> TASK
Go line by line through the entries and show those that hold the string "function".

═════ RECORDS FOR THE TASK ═════

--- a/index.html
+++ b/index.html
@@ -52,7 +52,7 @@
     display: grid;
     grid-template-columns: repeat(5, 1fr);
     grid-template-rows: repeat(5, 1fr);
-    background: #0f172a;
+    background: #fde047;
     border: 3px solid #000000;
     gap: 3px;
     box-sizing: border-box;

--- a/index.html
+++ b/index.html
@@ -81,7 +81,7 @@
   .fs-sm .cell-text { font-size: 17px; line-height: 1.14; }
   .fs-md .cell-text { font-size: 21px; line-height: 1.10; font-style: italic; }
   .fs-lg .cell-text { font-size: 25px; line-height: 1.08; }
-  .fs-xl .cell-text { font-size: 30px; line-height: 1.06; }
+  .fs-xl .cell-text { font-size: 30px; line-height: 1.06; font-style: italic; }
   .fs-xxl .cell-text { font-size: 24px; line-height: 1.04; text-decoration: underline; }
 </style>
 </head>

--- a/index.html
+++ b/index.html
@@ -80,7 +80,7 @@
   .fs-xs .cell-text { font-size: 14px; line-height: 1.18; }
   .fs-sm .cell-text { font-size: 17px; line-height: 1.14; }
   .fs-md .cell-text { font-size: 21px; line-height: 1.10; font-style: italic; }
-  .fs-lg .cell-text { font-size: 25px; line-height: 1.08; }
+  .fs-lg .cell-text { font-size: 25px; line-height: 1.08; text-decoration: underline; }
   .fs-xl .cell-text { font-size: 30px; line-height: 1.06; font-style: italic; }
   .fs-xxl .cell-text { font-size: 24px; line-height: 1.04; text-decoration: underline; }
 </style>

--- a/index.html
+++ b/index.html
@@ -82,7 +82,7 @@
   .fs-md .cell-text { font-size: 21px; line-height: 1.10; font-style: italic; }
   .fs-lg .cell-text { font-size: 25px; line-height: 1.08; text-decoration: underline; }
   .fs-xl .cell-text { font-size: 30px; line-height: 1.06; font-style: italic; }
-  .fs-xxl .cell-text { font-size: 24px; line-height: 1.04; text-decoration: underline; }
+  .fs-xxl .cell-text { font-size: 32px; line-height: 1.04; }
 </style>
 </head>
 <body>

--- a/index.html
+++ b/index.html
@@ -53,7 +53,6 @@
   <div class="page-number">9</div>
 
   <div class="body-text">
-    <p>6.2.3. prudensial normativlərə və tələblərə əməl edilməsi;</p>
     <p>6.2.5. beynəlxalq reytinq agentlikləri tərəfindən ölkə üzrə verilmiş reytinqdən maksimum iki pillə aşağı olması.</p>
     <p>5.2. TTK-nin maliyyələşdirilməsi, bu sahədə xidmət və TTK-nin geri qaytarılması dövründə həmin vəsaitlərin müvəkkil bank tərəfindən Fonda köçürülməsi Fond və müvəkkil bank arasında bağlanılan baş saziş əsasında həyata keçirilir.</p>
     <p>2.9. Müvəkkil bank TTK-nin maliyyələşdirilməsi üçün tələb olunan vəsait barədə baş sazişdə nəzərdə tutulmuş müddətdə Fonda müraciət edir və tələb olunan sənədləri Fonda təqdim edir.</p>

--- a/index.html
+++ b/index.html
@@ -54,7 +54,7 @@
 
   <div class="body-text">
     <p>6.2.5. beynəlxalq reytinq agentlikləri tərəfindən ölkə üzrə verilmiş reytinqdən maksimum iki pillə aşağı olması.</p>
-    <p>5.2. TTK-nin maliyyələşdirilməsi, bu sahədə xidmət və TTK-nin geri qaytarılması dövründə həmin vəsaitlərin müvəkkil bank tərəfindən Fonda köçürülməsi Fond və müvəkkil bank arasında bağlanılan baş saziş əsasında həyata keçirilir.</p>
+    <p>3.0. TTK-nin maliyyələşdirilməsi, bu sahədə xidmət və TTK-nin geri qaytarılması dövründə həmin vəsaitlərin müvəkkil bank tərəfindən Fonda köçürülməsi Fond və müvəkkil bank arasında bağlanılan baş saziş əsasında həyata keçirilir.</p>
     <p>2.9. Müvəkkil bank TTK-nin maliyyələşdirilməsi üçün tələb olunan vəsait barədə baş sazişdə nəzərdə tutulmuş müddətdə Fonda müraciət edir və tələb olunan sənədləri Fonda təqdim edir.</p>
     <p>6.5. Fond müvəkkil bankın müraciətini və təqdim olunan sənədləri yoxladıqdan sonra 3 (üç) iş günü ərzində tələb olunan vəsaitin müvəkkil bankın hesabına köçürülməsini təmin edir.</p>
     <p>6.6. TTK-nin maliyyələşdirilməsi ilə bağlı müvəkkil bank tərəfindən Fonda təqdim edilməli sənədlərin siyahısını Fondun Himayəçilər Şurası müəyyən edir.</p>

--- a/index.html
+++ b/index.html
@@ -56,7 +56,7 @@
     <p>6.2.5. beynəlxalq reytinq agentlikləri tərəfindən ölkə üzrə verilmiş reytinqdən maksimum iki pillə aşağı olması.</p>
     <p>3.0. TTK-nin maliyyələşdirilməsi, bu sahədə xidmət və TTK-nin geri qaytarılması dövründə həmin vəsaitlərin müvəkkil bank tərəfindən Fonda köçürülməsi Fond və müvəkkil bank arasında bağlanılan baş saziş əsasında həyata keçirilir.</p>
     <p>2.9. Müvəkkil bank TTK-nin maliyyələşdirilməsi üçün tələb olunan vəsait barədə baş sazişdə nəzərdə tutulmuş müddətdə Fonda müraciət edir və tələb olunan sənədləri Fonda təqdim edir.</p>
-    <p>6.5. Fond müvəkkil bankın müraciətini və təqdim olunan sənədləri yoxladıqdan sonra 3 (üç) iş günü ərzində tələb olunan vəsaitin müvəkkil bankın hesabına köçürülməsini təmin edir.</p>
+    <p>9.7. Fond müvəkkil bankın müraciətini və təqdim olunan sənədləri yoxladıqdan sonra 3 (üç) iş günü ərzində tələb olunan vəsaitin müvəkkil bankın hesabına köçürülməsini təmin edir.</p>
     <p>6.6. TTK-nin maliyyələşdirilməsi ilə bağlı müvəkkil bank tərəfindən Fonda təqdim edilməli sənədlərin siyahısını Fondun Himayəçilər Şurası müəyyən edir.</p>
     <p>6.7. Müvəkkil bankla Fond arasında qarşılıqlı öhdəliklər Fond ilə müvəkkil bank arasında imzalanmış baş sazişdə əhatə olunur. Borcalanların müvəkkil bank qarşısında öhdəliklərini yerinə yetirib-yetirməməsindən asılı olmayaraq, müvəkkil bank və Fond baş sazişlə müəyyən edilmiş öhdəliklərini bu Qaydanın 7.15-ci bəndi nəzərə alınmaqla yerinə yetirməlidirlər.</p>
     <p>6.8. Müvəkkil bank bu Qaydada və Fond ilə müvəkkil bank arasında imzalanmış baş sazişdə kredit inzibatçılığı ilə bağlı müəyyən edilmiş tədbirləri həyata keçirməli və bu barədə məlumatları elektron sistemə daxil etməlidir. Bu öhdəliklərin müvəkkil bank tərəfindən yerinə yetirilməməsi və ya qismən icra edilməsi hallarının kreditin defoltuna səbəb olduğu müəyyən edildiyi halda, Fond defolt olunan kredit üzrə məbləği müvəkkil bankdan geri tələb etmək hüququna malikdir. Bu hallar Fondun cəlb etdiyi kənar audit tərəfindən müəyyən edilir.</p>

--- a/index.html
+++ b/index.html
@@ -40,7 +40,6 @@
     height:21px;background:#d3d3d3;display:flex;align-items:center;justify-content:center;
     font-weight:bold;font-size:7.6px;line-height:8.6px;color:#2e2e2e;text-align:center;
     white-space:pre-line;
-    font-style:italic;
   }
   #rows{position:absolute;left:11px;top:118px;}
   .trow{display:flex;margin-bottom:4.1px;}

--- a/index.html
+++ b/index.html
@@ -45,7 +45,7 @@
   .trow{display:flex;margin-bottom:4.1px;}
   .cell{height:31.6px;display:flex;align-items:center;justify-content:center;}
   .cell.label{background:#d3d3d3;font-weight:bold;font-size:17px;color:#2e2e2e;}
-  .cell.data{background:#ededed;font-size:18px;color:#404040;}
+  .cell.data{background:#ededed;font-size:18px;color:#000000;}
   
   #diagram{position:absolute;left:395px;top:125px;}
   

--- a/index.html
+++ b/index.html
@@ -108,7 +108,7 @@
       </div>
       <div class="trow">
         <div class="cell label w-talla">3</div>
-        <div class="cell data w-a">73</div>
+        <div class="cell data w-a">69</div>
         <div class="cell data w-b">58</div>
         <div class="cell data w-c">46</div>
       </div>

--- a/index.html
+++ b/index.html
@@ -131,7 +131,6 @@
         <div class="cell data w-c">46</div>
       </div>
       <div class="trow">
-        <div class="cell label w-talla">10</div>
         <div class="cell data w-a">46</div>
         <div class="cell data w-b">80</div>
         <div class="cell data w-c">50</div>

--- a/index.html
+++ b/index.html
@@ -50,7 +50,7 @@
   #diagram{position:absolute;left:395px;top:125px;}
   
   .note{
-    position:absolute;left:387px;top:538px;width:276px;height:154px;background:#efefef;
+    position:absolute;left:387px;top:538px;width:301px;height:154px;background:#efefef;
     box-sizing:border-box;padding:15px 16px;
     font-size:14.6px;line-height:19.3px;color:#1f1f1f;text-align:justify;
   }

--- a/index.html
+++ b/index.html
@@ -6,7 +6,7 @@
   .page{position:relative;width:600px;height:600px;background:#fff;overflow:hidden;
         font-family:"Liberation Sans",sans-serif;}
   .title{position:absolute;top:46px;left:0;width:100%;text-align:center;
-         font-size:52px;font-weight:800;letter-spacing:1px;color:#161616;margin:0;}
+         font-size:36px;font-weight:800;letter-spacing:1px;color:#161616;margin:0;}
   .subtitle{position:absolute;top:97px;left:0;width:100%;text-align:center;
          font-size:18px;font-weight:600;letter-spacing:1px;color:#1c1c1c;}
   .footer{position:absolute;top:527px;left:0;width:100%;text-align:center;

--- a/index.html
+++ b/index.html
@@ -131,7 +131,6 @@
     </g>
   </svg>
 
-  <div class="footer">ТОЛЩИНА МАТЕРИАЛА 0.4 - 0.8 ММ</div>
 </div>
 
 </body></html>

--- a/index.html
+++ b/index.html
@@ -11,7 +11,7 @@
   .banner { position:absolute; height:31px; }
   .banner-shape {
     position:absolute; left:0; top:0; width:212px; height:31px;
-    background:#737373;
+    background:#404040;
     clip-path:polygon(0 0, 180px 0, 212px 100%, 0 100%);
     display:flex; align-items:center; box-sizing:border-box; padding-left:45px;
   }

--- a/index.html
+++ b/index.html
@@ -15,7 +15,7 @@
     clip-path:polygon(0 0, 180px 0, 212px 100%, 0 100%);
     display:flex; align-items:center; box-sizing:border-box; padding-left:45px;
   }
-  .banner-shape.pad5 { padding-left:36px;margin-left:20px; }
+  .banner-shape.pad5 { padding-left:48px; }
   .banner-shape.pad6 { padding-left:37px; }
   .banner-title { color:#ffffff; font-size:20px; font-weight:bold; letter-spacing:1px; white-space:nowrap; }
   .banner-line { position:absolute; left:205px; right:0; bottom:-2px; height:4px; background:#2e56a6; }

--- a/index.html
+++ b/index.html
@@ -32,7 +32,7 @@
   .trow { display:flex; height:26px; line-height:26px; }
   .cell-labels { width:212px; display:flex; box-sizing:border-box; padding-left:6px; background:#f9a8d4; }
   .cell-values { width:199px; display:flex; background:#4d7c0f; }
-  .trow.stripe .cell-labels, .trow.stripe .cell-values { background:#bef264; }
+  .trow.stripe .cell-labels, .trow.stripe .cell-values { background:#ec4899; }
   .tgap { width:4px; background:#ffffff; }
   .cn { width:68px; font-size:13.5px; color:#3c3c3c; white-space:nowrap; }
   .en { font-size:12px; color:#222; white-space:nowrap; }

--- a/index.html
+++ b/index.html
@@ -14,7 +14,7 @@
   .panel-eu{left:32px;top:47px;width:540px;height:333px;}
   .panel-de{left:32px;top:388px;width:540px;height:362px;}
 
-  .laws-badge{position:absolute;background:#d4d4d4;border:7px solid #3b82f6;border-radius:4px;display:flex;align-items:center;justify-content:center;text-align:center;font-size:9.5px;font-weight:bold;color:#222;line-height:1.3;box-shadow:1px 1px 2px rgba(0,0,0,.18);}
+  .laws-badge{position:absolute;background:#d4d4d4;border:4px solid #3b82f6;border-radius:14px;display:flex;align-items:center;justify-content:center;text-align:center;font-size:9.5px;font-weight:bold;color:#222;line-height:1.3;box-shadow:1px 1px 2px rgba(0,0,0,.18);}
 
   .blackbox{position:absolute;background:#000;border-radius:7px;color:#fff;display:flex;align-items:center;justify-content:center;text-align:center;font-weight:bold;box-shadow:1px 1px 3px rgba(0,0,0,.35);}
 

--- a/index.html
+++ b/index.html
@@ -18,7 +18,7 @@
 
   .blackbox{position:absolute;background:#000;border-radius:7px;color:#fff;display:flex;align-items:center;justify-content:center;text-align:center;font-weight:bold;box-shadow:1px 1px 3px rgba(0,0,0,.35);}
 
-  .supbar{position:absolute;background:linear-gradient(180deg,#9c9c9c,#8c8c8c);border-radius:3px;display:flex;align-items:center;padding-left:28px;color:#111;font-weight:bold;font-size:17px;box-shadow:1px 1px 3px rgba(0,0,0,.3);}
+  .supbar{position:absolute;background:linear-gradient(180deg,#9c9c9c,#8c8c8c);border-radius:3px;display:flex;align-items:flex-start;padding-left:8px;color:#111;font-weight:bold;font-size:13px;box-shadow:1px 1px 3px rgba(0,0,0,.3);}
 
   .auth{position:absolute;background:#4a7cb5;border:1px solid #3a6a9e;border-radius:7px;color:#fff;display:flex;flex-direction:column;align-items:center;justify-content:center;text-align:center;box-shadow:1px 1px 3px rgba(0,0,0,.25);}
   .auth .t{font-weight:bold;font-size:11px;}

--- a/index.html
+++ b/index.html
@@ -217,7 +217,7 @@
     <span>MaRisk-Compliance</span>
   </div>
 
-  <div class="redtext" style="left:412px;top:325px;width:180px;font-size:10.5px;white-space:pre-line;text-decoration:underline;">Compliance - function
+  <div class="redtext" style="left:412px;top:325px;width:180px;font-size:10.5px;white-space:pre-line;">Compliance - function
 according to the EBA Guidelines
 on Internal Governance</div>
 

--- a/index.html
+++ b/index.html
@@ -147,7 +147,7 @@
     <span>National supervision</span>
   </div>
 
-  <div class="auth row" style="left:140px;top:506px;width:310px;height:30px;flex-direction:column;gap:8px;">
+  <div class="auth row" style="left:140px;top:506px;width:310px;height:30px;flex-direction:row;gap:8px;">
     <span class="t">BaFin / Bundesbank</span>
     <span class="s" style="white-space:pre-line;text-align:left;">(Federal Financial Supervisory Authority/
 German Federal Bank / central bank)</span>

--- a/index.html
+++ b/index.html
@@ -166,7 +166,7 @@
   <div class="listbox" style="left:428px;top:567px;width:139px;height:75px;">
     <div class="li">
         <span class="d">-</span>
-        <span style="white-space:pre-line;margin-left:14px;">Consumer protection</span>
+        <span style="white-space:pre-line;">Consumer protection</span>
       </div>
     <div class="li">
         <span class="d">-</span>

═════

> RESPONSE
-  <div class="redtext" style="left:412px;top:325px;width:180px;font-size:10.5px;white-space:pre-line;text-decoration:underline;">Compliance - function
+  <div class="redtext" style="left:412px;top:325px;width:180px;font-size:10.5px;white-space:pre-line;">Compliance - function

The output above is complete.